Notes From Underground: Is The Greenspan Put KAPUT?

I am borrowing this phrase from a Bloomberg Radio interview Thursday in which bond reporter Alexandra Harris (my daughter) used these phrase to discuss the speech today delivered by FOMC Governor Lael Brainard titled, “Safeguarding Financial Resilience Through the Cycle.” Alex noted that the tone of Brainard’s speech was spattered with references to the concept of LEAN or CLEAN. The binary analysis of monetary policy analyzed by BIS Chief Economist William White, led to White criticizing Chair Greenspan in a speech at Jackson Hole in 2003.

The recent flattening of the yield curves in the U.S. has precipitated discussion that the FED is moving too fast in raising rates with the market action predicting an impending recession. The discussion has been centered around recent FED speeches utilizing the White use of countercyclical capital buffers (CCyB) to slow the increase of leverage in the financial by having banks build up capital ratios to insure increasing financial vulnerabilities.

In a previous post I noted how this language had appeared in another Brainard speech. Governor Brainard noted that the recent action by Congress to invoke a fiscal stimulus in times of above-trend growth has few “historical episodes of similar pro-cyclical fiscal stimulus to draw upon as we assess the outlook. But in the few cases where resource utilization has been near the levels we may soon be approaching, there have been heightened risks either of inflation,in earlier decades,or of financial imbalances more recently.”
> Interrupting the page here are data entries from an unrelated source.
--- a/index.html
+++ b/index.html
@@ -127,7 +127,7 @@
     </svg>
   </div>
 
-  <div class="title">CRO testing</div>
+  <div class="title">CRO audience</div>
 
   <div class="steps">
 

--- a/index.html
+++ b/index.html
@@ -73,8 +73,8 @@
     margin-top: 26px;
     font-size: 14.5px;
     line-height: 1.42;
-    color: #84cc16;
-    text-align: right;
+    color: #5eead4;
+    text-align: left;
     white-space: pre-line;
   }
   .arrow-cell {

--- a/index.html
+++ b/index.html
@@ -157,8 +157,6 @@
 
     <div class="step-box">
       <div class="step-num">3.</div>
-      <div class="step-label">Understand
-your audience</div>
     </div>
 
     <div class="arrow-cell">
From this situation, Brainard draws out concern about financial vulnerabilities: “asset valuations and business leverage.” Because of the increase in vulnerabilities the Fed Governor believes this is no time to embark upon policies that could aggravate the present economy in a pro-cyclical manner.
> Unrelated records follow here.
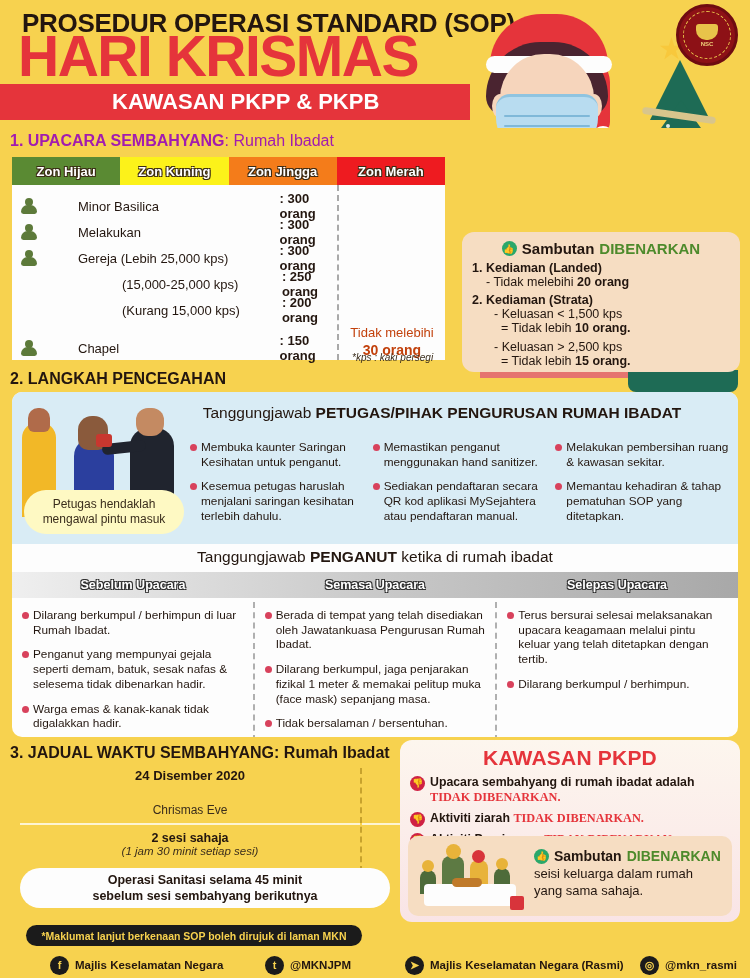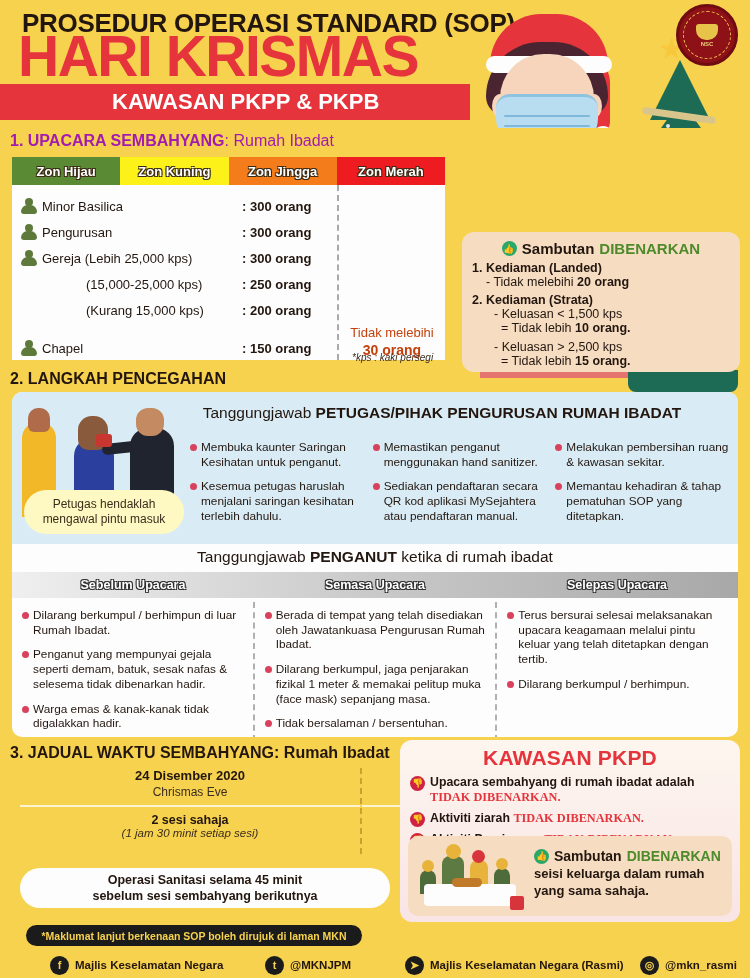--- a/index.html
+++ b/index.html
@@ -89,7 +89,7 @@
   .tbl-right { flex:1; border-left: 2px dashed #a9a9a9; display:flex; align-items:flex-end; justify-content:center;
                text-align:center; font-size: 13px; color:#c2410c; line-height: 1.35; }
   .tbl-right b { font-size: 14px; }
-  .vrow { display:flex; align-items:center; height: 26px; padding-left: 8px; }
+  .vrow { display:flex; align-items:center; height: 26px; padding-left: 8px; gap: 36px; }
   .vrow.gap { margin-top: 12px; }
   .vicon { width:18px; height:18px; margin-right: 4px; flex:none; position:relative; }
   .vicon::before { content:""; position:absolute; left:5px; top:1px; width:8px; height:8px; background:#5d7a3a; border-radius:50%; }

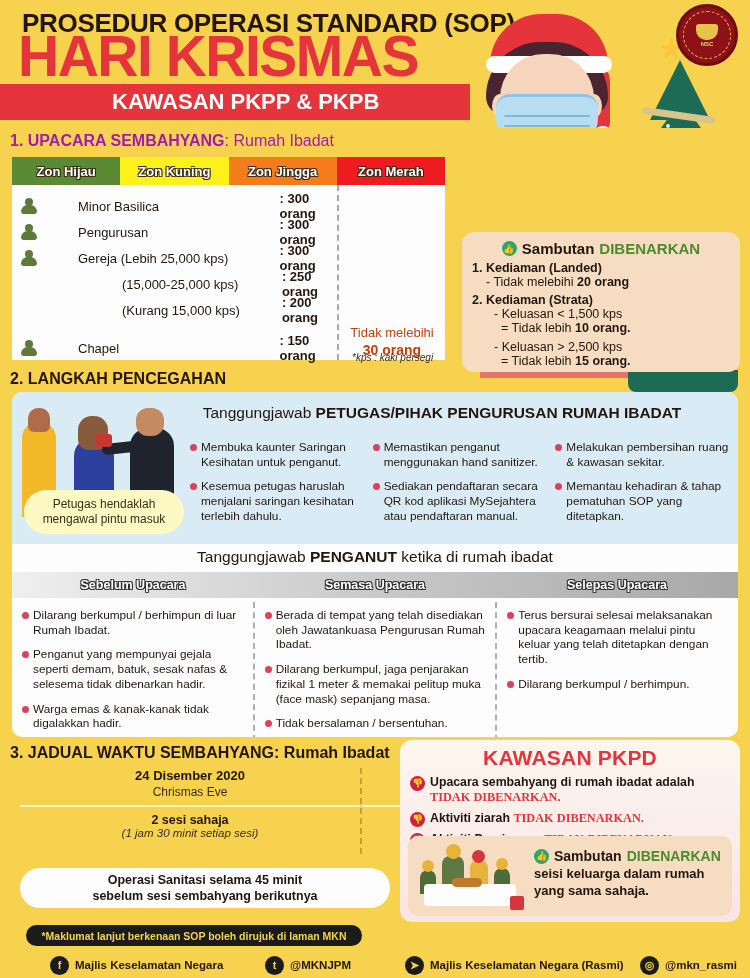--- a/index.html
+++ b/index.html
@@ -263,7 +263,7 @@
       </div>
       <div class="vrow">
         <div class="vicon"></div>
-        <div class="vlabel">Pengurusan</div>
+        <div class="vlabel">Melakukan</div>
         <div class="vnum">: 300 orang</div>
       </div>
       <div class="vrow">

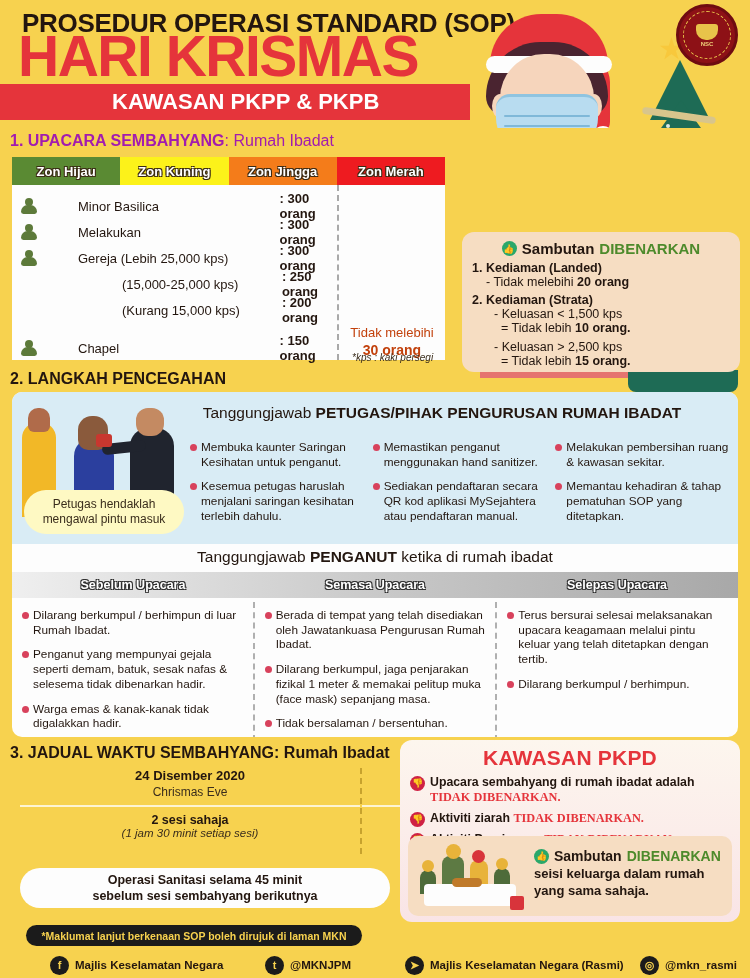--- a/index.html
+++ b/index.html
@@ -150,7 +150,7 @@
   .sch-col { flex:1; text-align:center; }
   .sch-col + .sch-col { border-left: 2px dashed #c7a22d; }
   .sch-date { font-size: 13px; font-weight:bold; color:#23160f; }
-  .sch-name { font-size: 12px; color:#3a2d1c; margin-top:2px; }
+  .sch-name { font-size: 12px; color:#3a2d1c; margin-top:20px; }
   .sch-div { width: 340px; height: 2px; background: rgba(255,255,255,.75); margin: 6px auto 0 auto; }
   .sch-time { font-size: 13px; font-weight:bold; color:#23160f; }
   .sch-sesi { font-size: 12.5px; font-weight:bold; color:#23160f; }

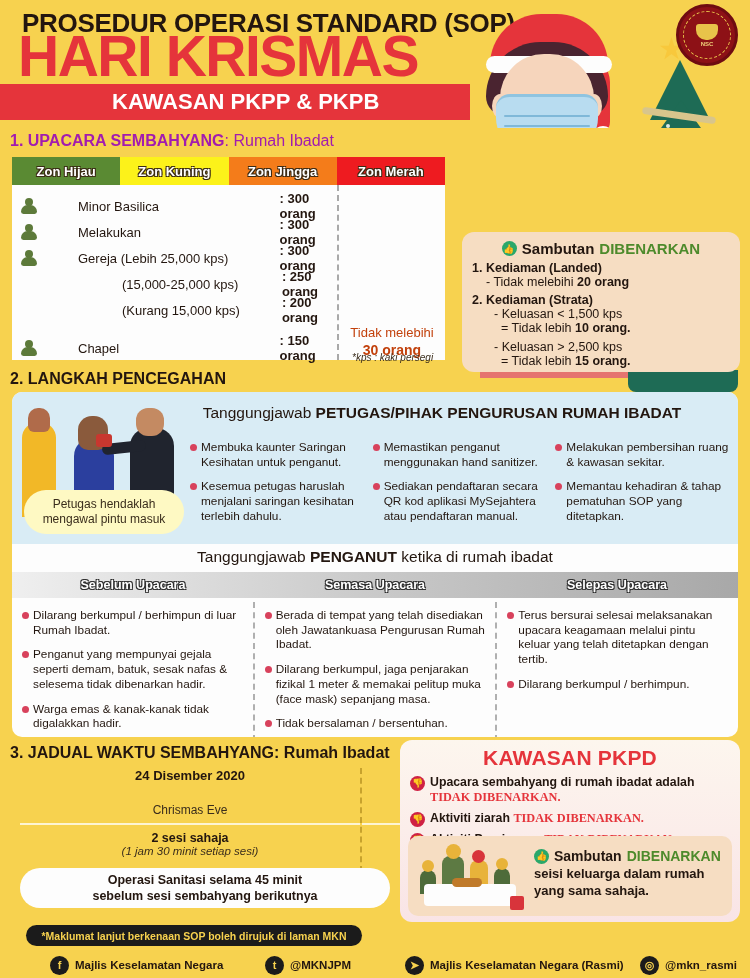--- a/index.html
+++ b/index.html
@@ -177,7 +177,7 @@
   .fam-txt { position:absolute; left: 126px; top: 12px; }
   .fam-head { display:flex; align-items:center; font-size: 14px; font-weight:bold; color:#23160f; }
   .fam-head .ok { color:#4d8a2b; margin-left:5px; }
-  .fam-line { font-size: 13px; font-weight:bold; color:#23160f; margin-top:2px; }
+  .fam-line { font-size: 13px; font-weight:normal; color:#23160f; margin-top:2px; }
 
   
   .foot-pill { position:absolute; left: 26px; top: 925px; width: 336px; height: 21px;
  1. “At this point in the cycle, it is premature to revisit the calibration of core capital and liquidity requirements for the large banking institutions”;
  2. “If cyclical pressures continue to build and financial vulnerabilities broaden, it may become appropriate to ask the largest banking organizations to build a countercyclical buffer (CCyB) of capital to maintain an adequate degree of resilience against stress”; and
  3. Countercyclical capital requirements can lean against rising financial vulnerabilities at a time when the degree of monetary tightening that would be needed to achieve the same goal would be inconsistent with the dual mandate goals of full employment and price stability.”
This third point brings to light the discussion of White’s thesis about leaning into potential financial stress points. It proposes using macroprudential type tools rather than the hammer of continuing to increase fed funds, which could damage the entire economy instead targeting the areas of potential concern (i.e. the irrational exuberant rise in equity prices or the low risk premiums assigned to high yield bonds). This fits very well with recent FED officials’ comments about February’s drop in the stock market (Bill Dudley referred to as “small potatoes”). The POWELL FED seems to be more concerned about financial risks rather than the daily machinations of the stock market. If capital ratios remain high it will act as a brake on the unwarranted rise in financial assets. If the FED is changing course from the Greenspan/Bernanke fear of equity markets and not dealing with financial bubbles then markets are going to have to deviate from long time correlations based on the FED always having the market’s back.
If Brainard’s recent discussion concerning countercyclical buffers over increasing the fed funds rate gains steam, traders are going to have to adjust. The current flattening of the yield curve will reverse if the market senses that the FED is utilizing other tools with a greater time lag to prevent overheating. On Thursday, in reviewing the yield curves of Germany and the U.S. I noticed that in the early months of 2017 the 2/10 curves were both at 125 basis points. The U.S. curve is currently at 47 basis points while the German curve is at 115 basis points. This flies in the face of conventional wisdom as the ECB continues with QE  while the FED hasn’t been buying assets for years (and is in the process of shrinking its balance sheet). The reason for the flattening in the U.S. seems to indicate a fear about the FED curtailing system-based liquidity too aggressively. Except, why  doesn’t the DOLLAR rally? There are more questions than answers abound but this is a discussion we need to sustain. Let’s hope that Powell has rescinded the GREENSPAN PUT.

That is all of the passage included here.